In Redis, the LCS
command implements the longest common subsequence algorithm.
The longest common subsequence algorithm finds the longest subsequence common to all sequences in a set of sequences. Note that this is different to the longest common string algorithm (also known as the longest common substring algorithm), which requires that matching characters in the string are contiguous. The longest common subsequence algorithm, on the other hand, doesn’t require matching characters to be contiguous.
The LCS command was introduced in Redis 7.0.0.
Syntax
LCS key1 key2 [LEN] [IDX] [MINMATCHLEN len] [WITHMATCHLEN]
When no arguments are specified, the string representing the longest common subsequence is returned.
The arguments work as follows:
LEN | Returns the length of the longest common subsequence. |
IDX | Returns an array with the LCS length and all the ranges in both the strings, start and end offset for each string, where there are matches. |
MINMATCHLEN | When used with IDX , limits the results to only those matches of a given minimal length. |
WITHMATCHLEN | When used with IDX , returns the length of each match. |
These arguments are demonstrated in the following examples.
Example
Let’s set two keys:
MSET firstname "Rick" lastname "Richardson"
Result:
OK
Now let’s use LCS to find the longest common subsequence between the two keys:
LCS firstname lastname
Result:
"Ric"
Only the first three characters matched.
Also, in this case, all three characters were contiguous (i.e. consecutive). However, LCS
doesn’t require them to be contiguous.
Let’s use values that contain some non-contiguous common values:
MSET firstname "Randi" lastname "Rancid"
Result:
OK
Now let’s run LCS
against those two keys again:
LCS firstname lastname
Result:
"Rani"
We can see that the Rani
sequence is common to both values, even though not all characters are contiguous.
We can also see that, although both keys contain the letter d
, that character is out of sequence, and so it’s not included in the result.
The LEN
Argument
We can use the LEN
argument to get the length of the resulting string:
LCS firstname lastname LEN
Result:
(integer) 4
Here we get an integer reply of 4
because that’s the length of the resulting LCS operation.
The IDX
Argument
We can use the IDX
argument to get the position of each match:
LCS firstname lastname IDX
Result:
1) "matches" 2) 1) 1) 1) (integer) 4 2) (integer) 4 2) 1) (integer) 4 2) (integer) 4 2) 1) 1) (integer) 0 2) (integer) 2 2) 1) (integer) 0 2) (integer) 2 3) "len" 4) (integer) 4
Matches are returned from the last one to the first one.
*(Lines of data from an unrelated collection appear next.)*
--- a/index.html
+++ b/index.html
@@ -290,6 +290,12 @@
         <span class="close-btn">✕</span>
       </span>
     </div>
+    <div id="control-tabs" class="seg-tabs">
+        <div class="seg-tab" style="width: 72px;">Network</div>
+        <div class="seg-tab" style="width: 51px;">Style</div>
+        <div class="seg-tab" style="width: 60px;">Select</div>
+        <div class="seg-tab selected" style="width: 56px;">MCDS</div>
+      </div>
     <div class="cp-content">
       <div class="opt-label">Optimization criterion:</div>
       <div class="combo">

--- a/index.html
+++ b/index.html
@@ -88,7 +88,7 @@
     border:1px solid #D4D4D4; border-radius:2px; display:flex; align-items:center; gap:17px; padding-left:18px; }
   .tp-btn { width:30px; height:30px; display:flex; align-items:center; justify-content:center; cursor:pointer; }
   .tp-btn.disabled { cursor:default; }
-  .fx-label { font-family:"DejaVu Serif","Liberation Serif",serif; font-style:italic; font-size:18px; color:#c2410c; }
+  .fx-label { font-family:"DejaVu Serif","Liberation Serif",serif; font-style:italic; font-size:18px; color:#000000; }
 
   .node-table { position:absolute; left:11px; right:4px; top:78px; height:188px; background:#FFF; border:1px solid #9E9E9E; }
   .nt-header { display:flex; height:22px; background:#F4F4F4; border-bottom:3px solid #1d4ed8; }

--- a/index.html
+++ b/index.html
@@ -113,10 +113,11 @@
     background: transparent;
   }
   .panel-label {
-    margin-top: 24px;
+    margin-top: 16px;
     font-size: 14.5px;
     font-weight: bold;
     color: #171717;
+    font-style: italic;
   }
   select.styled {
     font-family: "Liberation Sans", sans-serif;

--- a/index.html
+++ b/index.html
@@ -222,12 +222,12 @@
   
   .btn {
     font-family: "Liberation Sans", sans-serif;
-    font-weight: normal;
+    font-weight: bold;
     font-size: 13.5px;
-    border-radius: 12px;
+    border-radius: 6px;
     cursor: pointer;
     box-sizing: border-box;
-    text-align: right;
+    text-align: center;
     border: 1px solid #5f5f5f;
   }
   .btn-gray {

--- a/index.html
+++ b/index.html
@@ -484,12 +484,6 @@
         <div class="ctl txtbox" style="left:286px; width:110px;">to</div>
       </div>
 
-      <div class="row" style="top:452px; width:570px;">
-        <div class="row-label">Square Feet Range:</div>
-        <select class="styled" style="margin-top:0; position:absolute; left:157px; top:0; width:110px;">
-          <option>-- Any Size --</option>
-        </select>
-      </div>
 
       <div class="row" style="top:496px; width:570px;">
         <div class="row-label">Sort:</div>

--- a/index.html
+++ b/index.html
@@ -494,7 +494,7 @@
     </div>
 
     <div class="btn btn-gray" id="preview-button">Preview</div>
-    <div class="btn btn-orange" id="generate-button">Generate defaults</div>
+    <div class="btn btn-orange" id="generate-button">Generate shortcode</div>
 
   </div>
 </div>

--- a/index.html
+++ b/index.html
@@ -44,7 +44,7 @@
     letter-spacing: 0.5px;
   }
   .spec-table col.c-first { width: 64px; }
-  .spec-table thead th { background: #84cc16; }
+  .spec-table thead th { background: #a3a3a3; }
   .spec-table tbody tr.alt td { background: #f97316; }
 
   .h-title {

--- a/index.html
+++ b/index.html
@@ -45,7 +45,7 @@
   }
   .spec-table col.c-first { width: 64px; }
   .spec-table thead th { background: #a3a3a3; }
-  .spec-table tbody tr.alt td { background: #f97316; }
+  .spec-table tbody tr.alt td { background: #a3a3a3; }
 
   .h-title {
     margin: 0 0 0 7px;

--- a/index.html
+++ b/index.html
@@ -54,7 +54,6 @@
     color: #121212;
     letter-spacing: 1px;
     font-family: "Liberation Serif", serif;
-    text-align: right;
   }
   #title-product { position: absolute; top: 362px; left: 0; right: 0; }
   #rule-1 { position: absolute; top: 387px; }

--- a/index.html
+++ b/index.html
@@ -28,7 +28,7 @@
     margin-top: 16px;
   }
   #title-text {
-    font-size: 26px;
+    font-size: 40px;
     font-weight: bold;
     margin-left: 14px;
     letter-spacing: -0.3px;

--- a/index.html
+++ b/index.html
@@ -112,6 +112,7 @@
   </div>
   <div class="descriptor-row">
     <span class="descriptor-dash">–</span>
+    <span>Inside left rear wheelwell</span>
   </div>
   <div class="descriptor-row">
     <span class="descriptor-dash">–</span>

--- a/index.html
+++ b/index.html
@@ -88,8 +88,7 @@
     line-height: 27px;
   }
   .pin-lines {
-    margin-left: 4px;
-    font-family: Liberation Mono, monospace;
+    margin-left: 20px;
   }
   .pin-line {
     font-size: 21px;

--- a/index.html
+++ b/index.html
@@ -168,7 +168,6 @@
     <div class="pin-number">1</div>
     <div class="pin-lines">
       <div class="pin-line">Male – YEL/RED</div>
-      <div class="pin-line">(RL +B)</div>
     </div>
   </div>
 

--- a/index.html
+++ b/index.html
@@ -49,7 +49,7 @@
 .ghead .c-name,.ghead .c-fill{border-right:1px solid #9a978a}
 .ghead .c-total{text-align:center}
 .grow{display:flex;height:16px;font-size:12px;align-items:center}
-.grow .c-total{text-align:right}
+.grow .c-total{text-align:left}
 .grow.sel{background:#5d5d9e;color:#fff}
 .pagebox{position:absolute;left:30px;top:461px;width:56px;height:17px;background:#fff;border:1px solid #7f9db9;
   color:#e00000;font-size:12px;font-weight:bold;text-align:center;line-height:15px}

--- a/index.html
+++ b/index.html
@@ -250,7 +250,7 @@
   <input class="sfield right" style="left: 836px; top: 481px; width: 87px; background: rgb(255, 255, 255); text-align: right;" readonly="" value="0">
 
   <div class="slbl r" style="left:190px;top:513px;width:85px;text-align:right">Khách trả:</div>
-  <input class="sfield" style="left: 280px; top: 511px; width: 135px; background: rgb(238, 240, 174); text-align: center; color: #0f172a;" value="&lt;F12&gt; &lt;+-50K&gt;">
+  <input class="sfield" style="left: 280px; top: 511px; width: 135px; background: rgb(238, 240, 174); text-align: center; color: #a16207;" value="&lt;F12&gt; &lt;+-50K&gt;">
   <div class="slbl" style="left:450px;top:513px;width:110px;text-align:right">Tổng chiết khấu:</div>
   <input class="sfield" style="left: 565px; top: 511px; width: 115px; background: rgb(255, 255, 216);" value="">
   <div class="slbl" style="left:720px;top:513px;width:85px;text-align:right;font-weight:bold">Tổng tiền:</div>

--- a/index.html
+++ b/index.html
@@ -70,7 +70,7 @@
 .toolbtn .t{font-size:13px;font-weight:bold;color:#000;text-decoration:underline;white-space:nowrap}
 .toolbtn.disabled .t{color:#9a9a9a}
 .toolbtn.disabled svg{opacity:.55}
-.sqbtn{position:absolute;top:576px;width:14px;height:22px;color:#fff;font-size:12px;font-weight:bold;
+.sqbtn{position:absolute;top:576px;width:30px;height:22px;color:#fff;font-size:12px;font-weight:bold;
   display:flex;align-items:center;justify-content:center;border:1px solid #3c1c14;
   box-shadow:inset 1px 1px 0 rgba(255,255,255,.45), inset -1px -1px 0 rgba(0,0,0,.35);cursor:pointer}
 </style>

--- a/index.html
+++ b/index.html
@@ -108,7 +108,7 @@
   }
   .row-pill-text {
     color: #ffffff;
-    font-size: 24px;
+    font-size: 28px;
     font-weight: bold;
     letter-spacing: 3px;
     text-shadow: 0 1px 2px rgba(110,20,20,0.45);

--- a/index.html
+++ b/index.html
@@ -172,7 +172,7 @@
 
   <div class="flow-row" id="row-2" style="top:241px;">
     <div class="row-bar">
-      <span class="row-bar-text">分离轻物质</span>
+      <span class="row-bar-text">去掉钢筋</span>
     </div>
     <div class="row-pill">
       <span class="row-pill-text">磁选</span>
The above array means that the first match (second element of the array) is between positions 0 and 2 of the first string and 0 and 2 of the second. This is reporting on the Ran
match.
Then there is another match at position 4 in the first string and 4 in the second. This is reporting on the i
match.
The MINMATCHLEN
Argument
We can use the MINMATCHLEN
argument to specify a minimum length:
LCS firstname lastname IDX MINMATCHLEN 3
Result:
1) "matches" 2) 1) 1) 1) (integer) 0 2) (integer) 2 2) 1) (integer) 0 2) (integer) 2 3) "len" 4) (integer) 4
In this case I specified a minimum length of 3, and so only those matches with a length of three or more are returned.
The WITHMATCHLEN
Argument
We can also use the WITHMATCHLEN
argument to return the actual length of each match:
LCS firstname lastname IDX MINMATCHLEN 1 WITHMATCHLEN
Result:
1) "matches" 2) 1) 1) 1) (integer) 4 2) (integer) 4 2) 1) (integer) 4 2) (integer) 4 3) (integer) 1 2) 1) 1) (integer) 0 2) (integer) 2 2) 1) (integer) 0 2) (integer) 2 3) (integer) 3 3) "len" 4) (integer) 4
Here, I lowered the MINMATCHLEN
to 1
in order to better demonstrate WITHMATCHLEN
.
Case Sensitivity
Be mindful of case sensitivity when using LCS
:
MSET firstname "Rick" lastname "ricK"
Result:
OK
Now let’s use LCS to find the longest common subsequence between the two keys:
LCS firstname lastname
Result:
"ic"
Only sequences with matching case were returned.